The only reasonable alternative to that, if you want actual, interactive widgets, is an iframe. Yes, you could just grab the HTML and inject it into your own page, but then you open yourself up massively (Goatse-style) to cross-site scripting attacks. The only safe way to do that would be to scrub the HTML -- but that would (obviously) mean removing anything resembling a script, and thus, again, you can't have interactive widgets.

Indeed, one of the proposed solutions strikes me as particularly useless -- allow a custom header to deny loading a given page in a frame. Seems like it would be much saner to simply block the technique in question -- it relies on being able to re-style an iframe, scroll it, move it around, etc. In particular, I think only registering clicks on either fully visible iframes or same-domain iframes would solve this, unless I'm missing something?

The countermeasure requires that.

[SanityInAnarchy]

It's possible I'm thinking of a different vulnerability, but some quick reading elsewhere reveals that the only way framebusting scripts can currently work is to be at the top of the page, and to keep the page hidden until they've made sure they're not framed. It's tricky to support JavaScript if you're going to do that.

Re:The countermeasure requires that.

[SanityInAnarchy]

erm, whoops, this is what preview is for...

I meant, it's tricky to support noscript if you're going to do that. Possible (I think?), but tricky.

Re:Code of the west

See my vest
See my vest
Made from real
Gorilla chest...

Would it work better with a code change?

[nullchar]

This is their code, simply s/[/</g and s/]/>/g

[!-- Experimental framebusting code --]
[style] html { visibility : hidden;} [/style]
[script]
if (self == top) { document.documentElement.style.visibility = "visible"; }
else { top.location = self.location; }
[/script]
[!-- End framebusting code --]

With the local in-line script, could you not first use javascript to change the CSS visibility of the page to hidden, then run their check that returns it to visible? Then for users without javascript, the raw page would at least display? If javascript is disabled, those users shouldn't have to worry about click jacking even if they still get a frame.

Same Origin should prevent the frame from modifying the scripts within it.

Re:Would it work better with a code change?

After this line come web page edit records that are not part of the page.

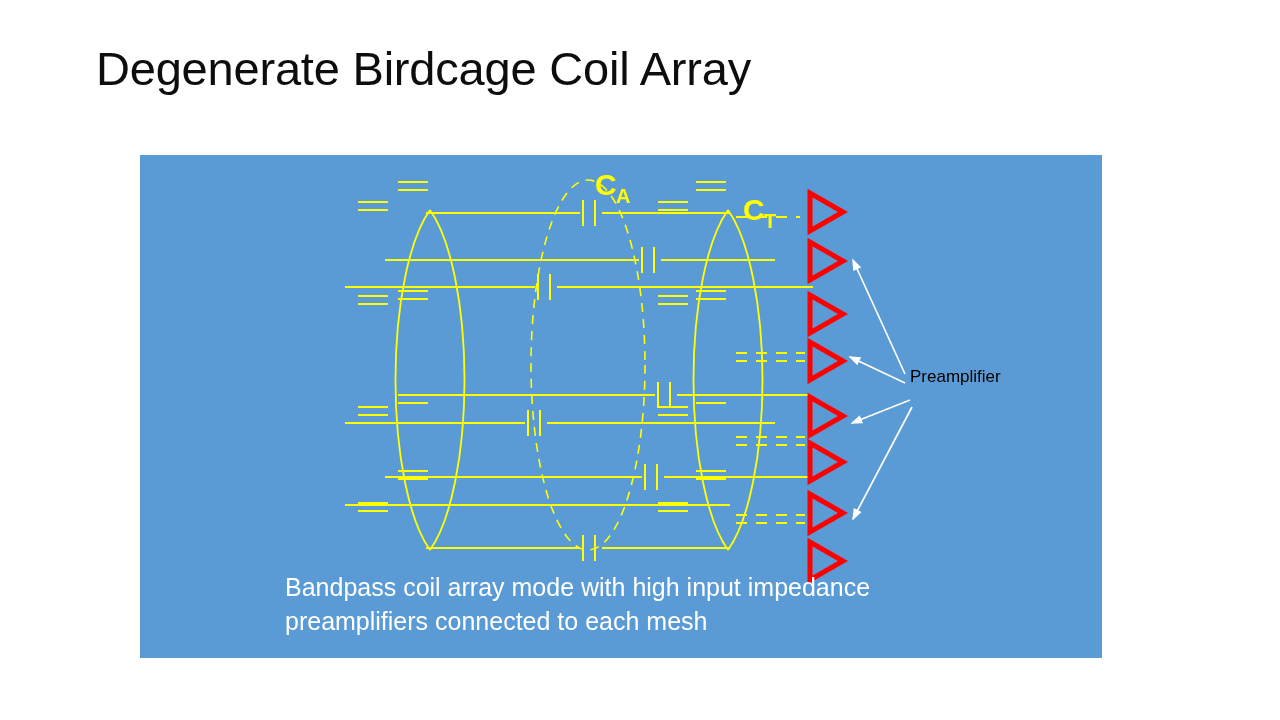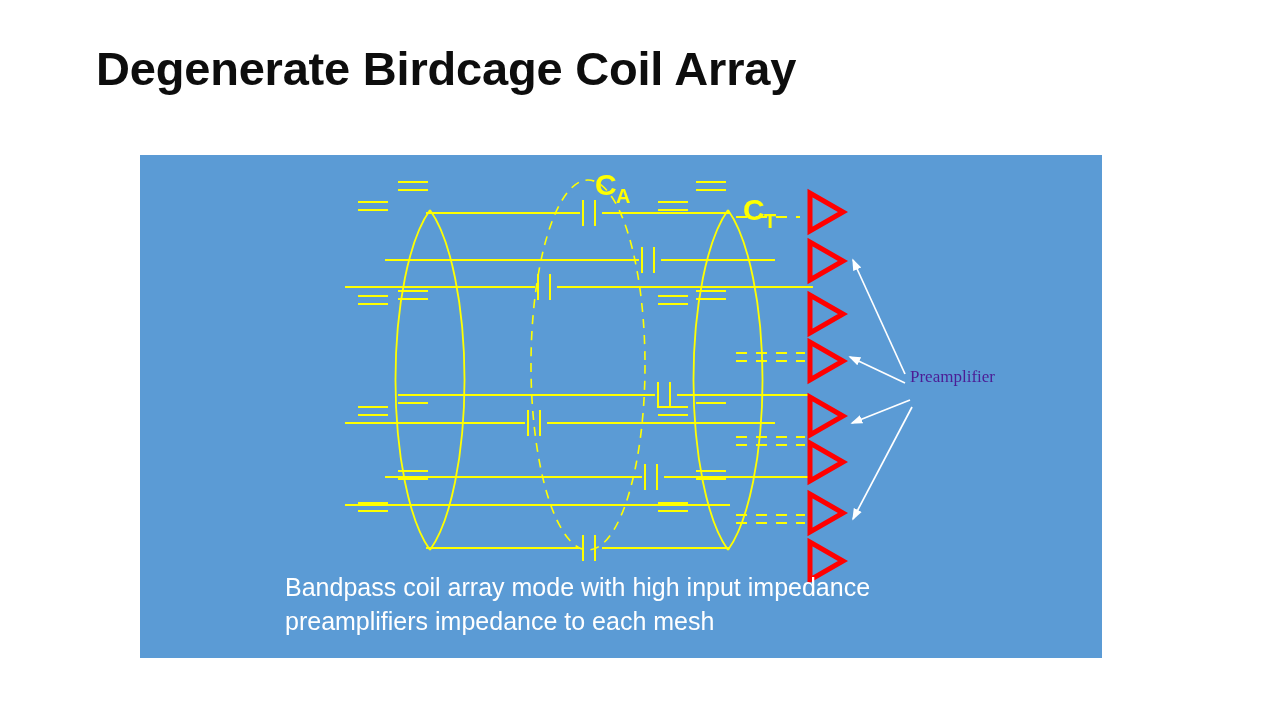"Degenerate Birdcage Coil Array" #slide-title { font-weight: 700 -> 400 }
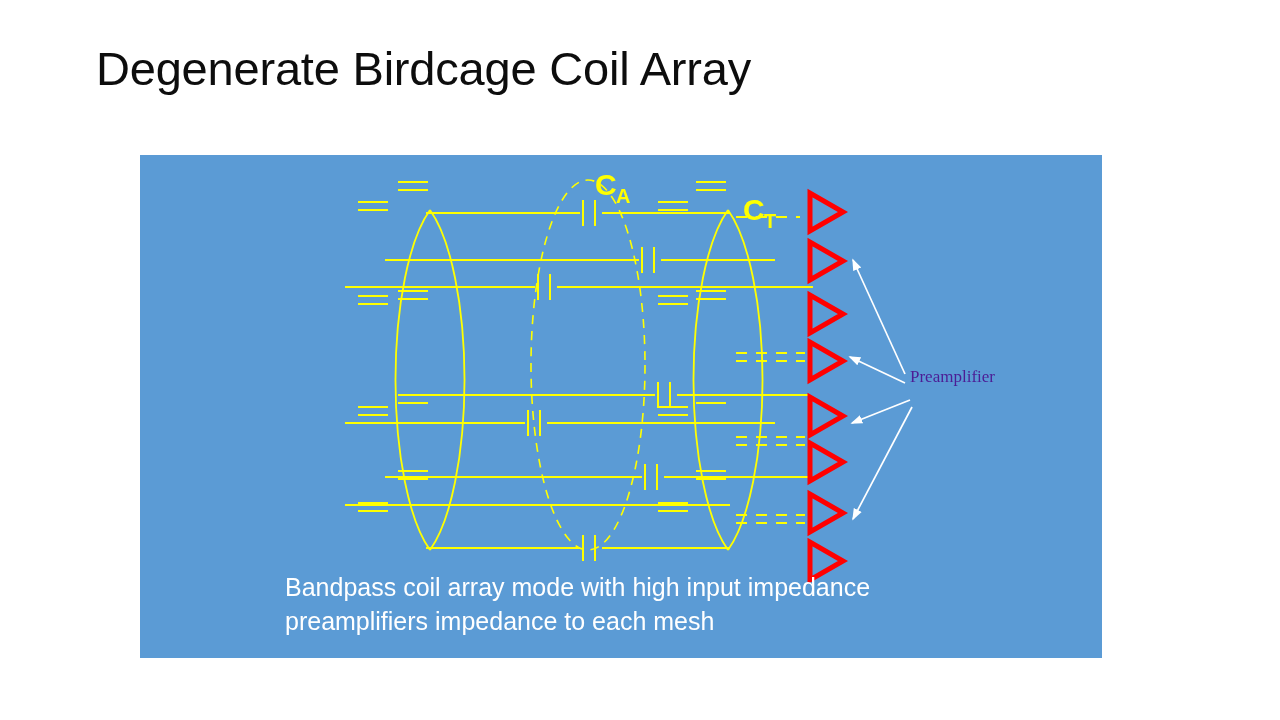"Preamplifier" #preamp-label { color: #4c1d95 -> #000000; font-family: Liberation Serif, serif -> Liberation Sans, sans-serif }
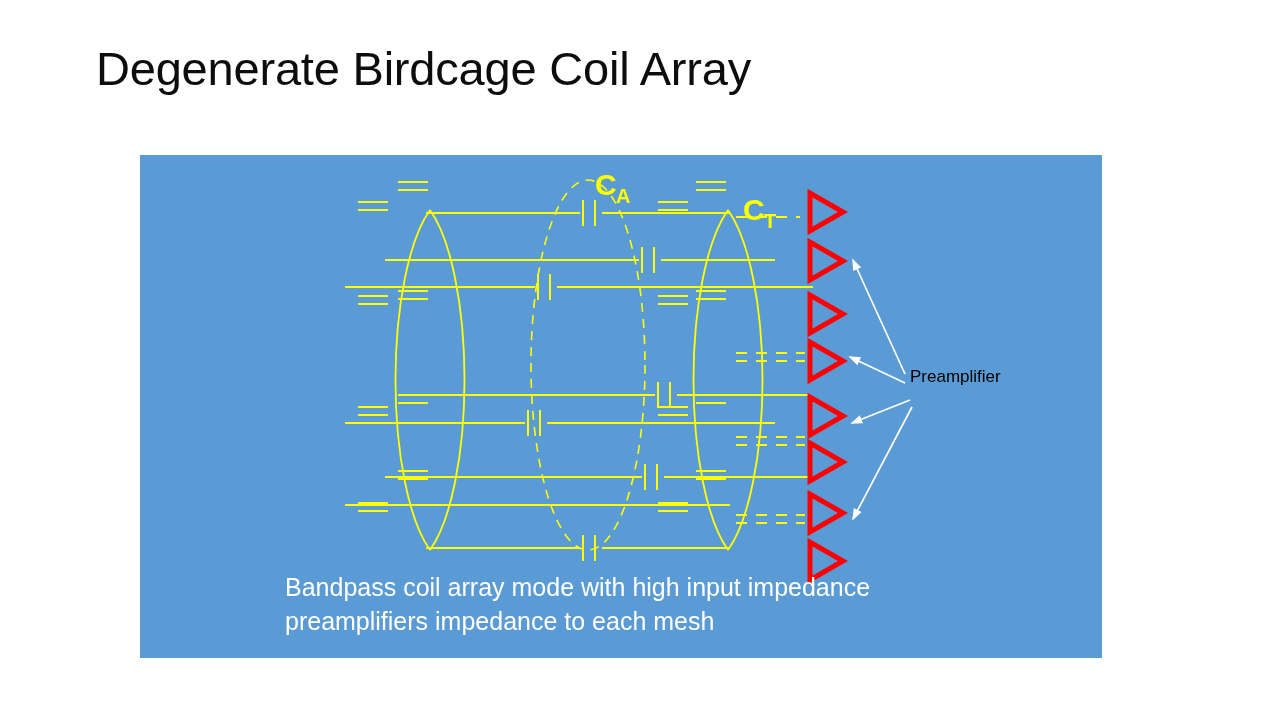"preamplifiers impedance to each mesh" div { text: impedance -> connected }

Same origin prevents the other site from changing the script, but not from stopping it. Read the paper. The other site can selectively turn off Javascript for the target site, so to speak. As I wrote before, hiding the page when Javascript is disabled is by design. There is no 100% reliable way of busting out of a frameset without Javascript, especially if caches are involved. Consequently the site has to require Javascript if framing protection is a requirement.

No one gunna say it... ?

[ToxIk_Waste]

"I bust your trace buster buster"

Doesn't always work in Firefox

[achowe]

I tried the proposed better solution in Firefox 3.6.3 and it did not work for me; with Firefox in safe mode, it did work. I can only conclude that browser themes and/or add-ons breaks the "default invisible" page setting in the suggested solution.

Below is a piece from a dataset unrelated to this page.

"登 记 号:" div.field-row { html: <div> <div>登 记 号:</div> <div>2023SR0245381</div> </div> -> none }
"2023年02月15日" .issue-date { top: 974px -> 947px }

Re:Coming from JAVA? I can "slice thru its OOP", e

[tomhudson]

I was just showing that frames have their uses - not that Java is great. To the contrary, I think Java has major suckage:

1. no preprocessor
2. import * crappiness
3. "everything is a class" causes "too many trees"
4. single inheritance
5. overly-verbose (see "everything is a class")

   I wouldn't be working on unjava if I thought otherwise.

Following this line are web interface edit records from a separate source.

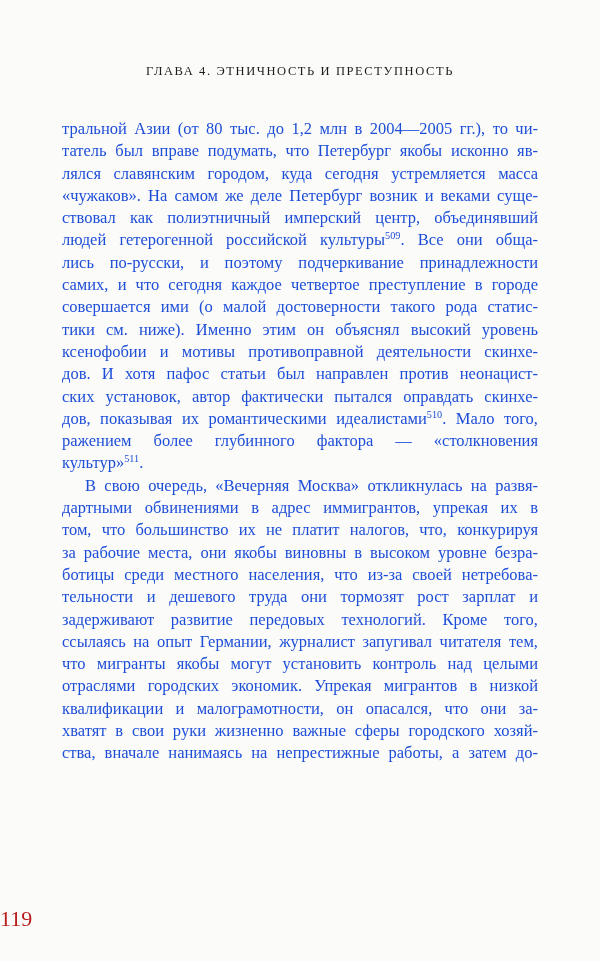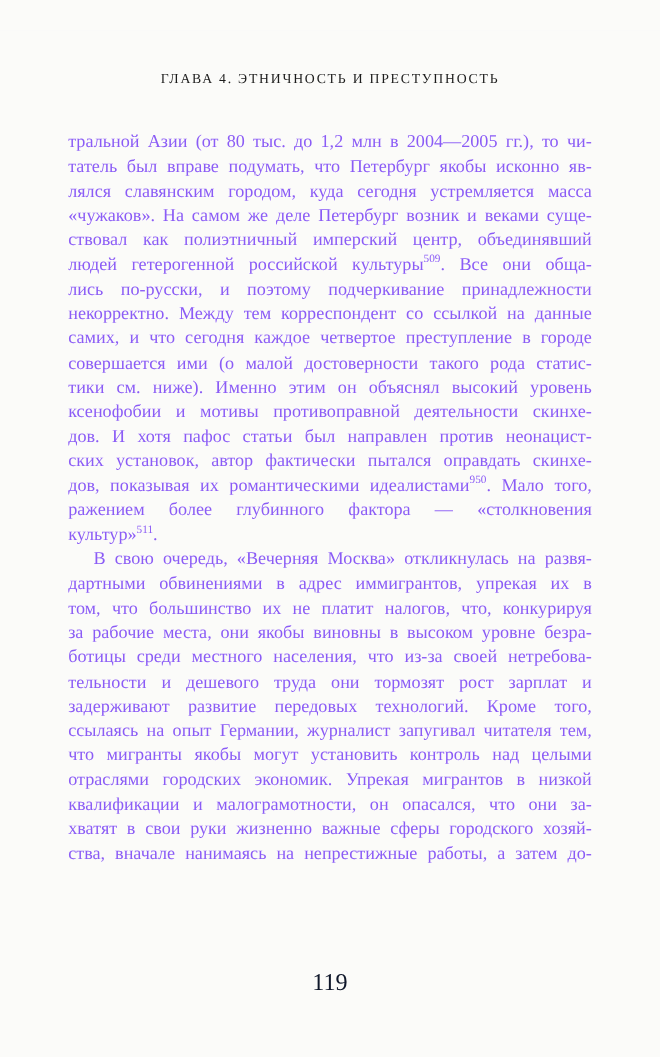"тральной Азии (от 80 тыс." .page-body { color: #8b5cf6 -> #1d4ed8 }
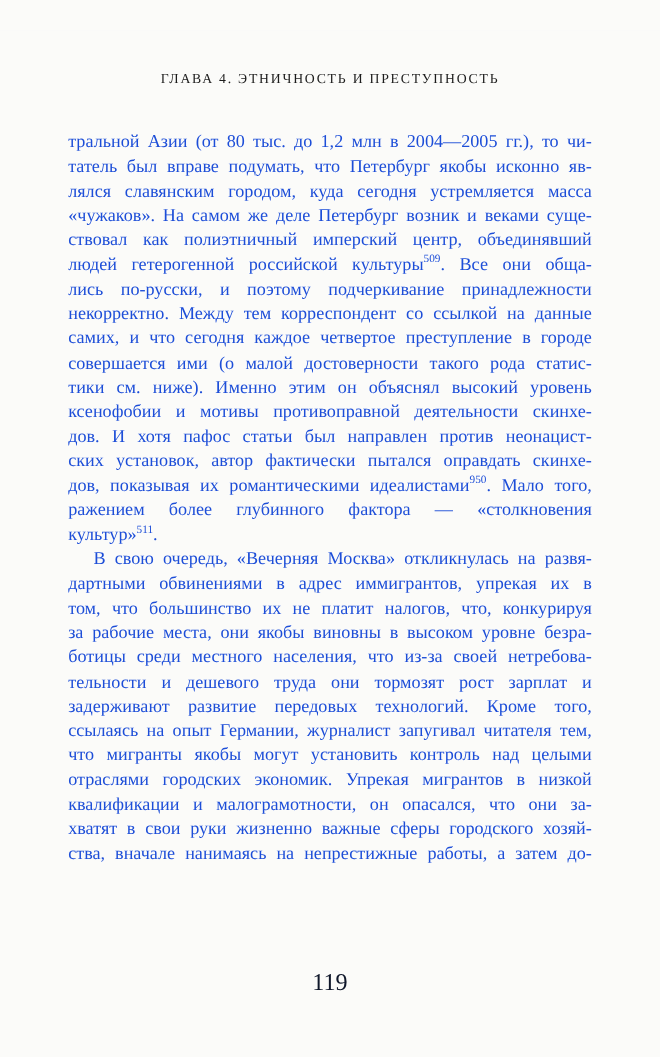"некорректно. Между тем корреспондент со" div.line { html: <div>некорректно. Между тем корреспондент со ссылкой на данные</div> -> none }
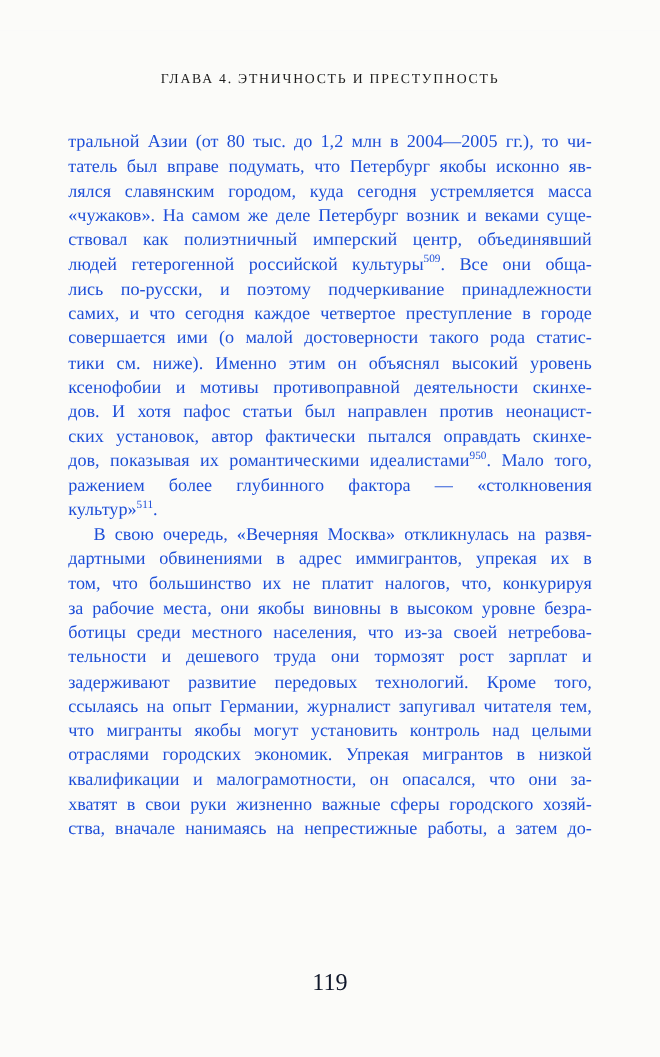"950" sup { text: 950 -> 510 }
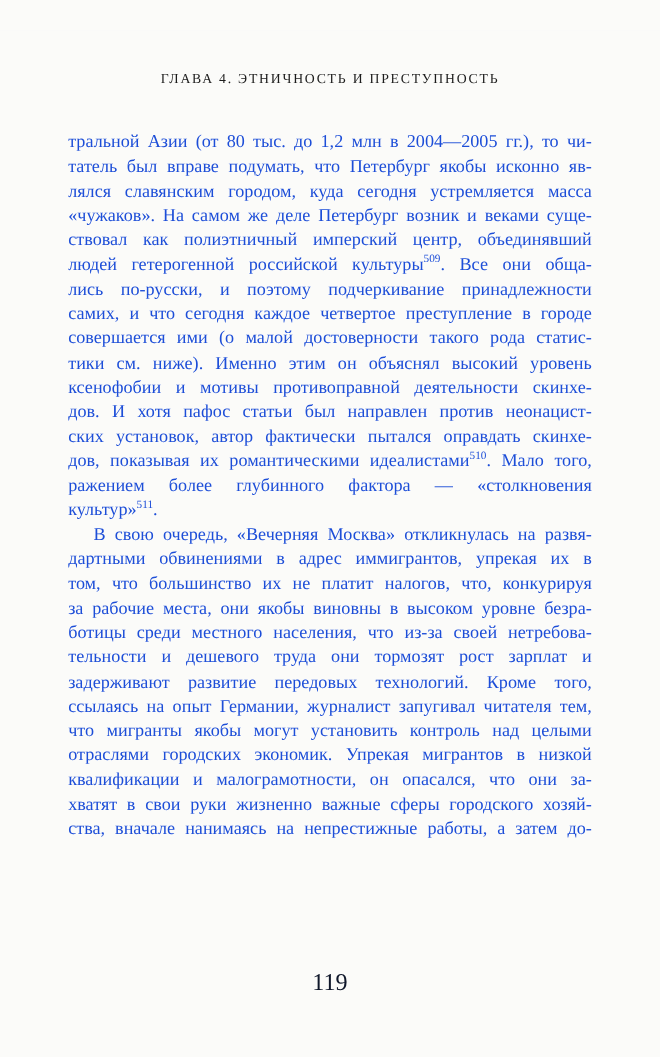"119" .page-number { color: #0f172a -> #b91c1c; text-align: center -> left; top: 852px -> 878px }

   As for the driver issue - that's stupidity on the part of developers. The cpu provides 4 levels of privilege, and everyone decided to go all binary - ring 0 or ring 3. Ring 0 should be for the core - the system clock, time-slicing, etc. ring 1 for system processes, ring 2 could be for I/O (drivers), and ring 3 for userland. This way, system processes can verify the integrity of drivers.

   Of course, r00ting a system is still an issue, but only at boot time.

Re:Coming from JAVA? I can "slice thru its OOP", e

...do you not understand the point of private variables? It's to prevent other other objects from tampering with things inside this object that are liable to be changed in the future or any number of other reasons. It's nothing at all to do with application security.